McCoy fixed Jim with a stern glare as he went about fixing Kirk's dressing, being intentionally rough as he wound it around his stomach. "You're impossible."

Kirk beamed back at him.

"I swear to god," McCoy grumbled, finishing with the snip of scissors on the medical tape. "Now you  _leave this one on_. Or so help me, you'll need bandages on a lot more than your stomach."

Rolling his eyes, Kirk crossed his arms. "I just wanted to see. I won't do it again."

"Children 'just want to see.' Adults choose to do the responsible thing, the logical thing, and leave it alone."

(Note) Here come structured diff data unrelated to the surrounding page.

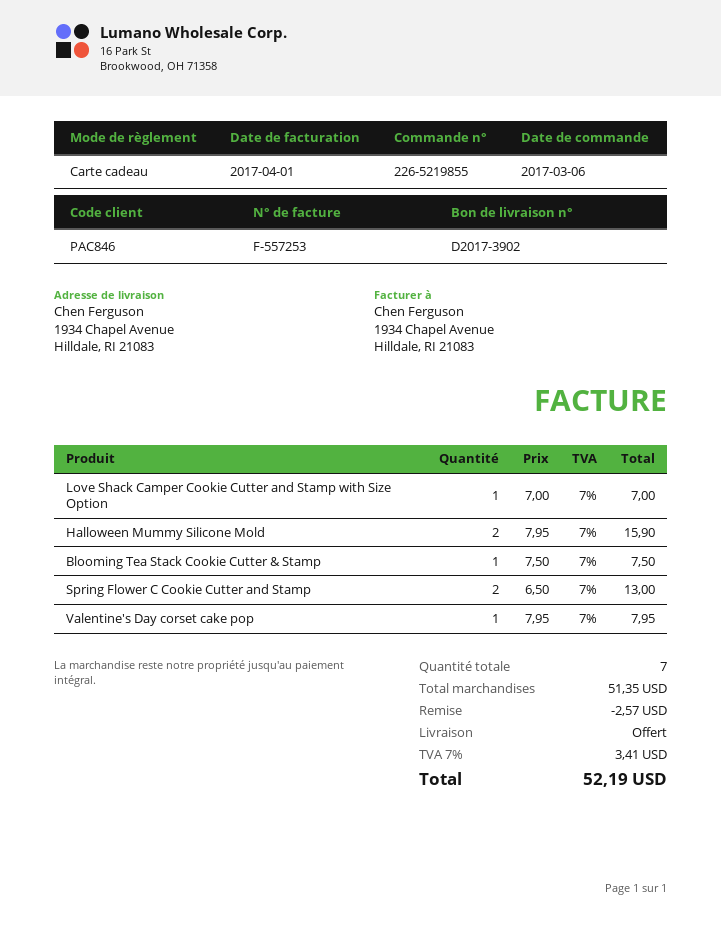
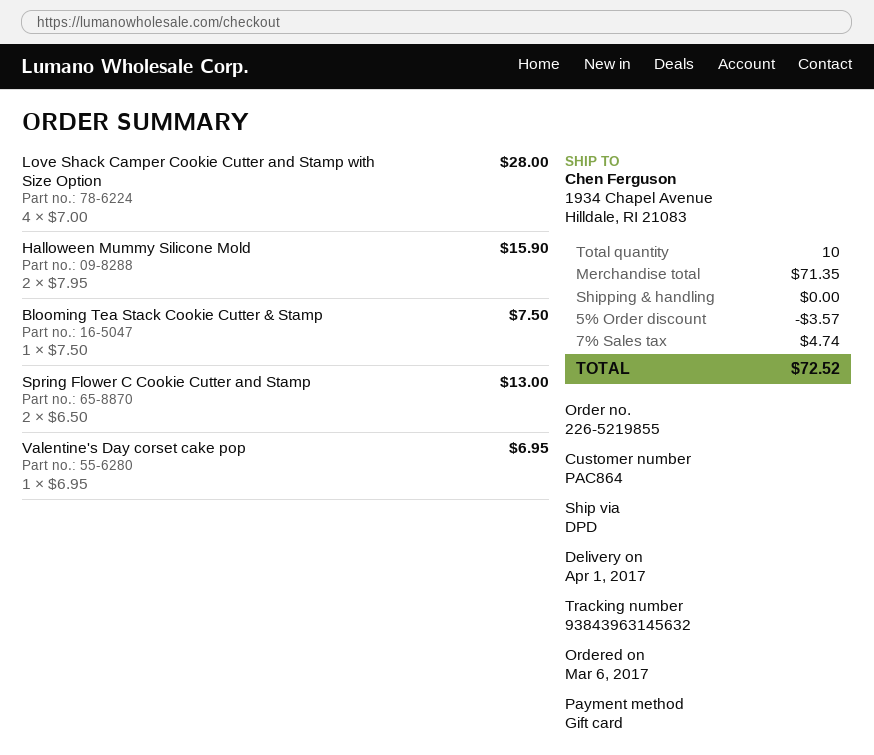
customer number: PAC846 -> PAC864
Love Shack Camper Cookie Cutter and Stamp with Size Option: 1 x 7.00 = 7.00 -> 4 x 7.00 = 28.00
Valentine's Day corset cake pop: 1 x 7.95 = 7.95 -> 1 x 6.95 = 6.95
total quantity: 7 -> 10
subtotal: 51.35 -> 71.35
discount: 2.57 -> 3.57
tax: 7% = 3.41 -> 7% = 4.74
total: 52.19 -> 72.52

"It would not be logical to leave injuries unattended and without attention as you propose," Kirk blurted out. "It is, however, logical to assess the severity of one's wounds before trying to exert themselves."

McCoy turned, slowly, with a face of both curiosity and sheer disbelief. The two men stared at each other, equally shocked, before McCoy spoke. "What the  _hell?"_

"I don't know!" Kirk cried out. "I didn't say that. It was like…fuck, I don't know, it just came out!" He rubbed a hand against the back of his neck, his gaze flittering nervously around the room. "Jesus Christ, what the hell did you give me?"

"That wasn't any medication there, Jim," McCoy told him. "You sounded like the hobgoblin for a second." Too late he realized what he'd said, and his eyes were immediately wide and apologetic. "Wait, I didn't mean it like that—"

Kirk shook his head. "It's okay."

Looking at him dubiously, McCoy sighed and crossed his arms. "You're going to need to beam back down there with a research crew sooner or later to figure out if the planet is stable," he told him. "We can't take the chance of just assuming it is. Starfleet'll throw a fit."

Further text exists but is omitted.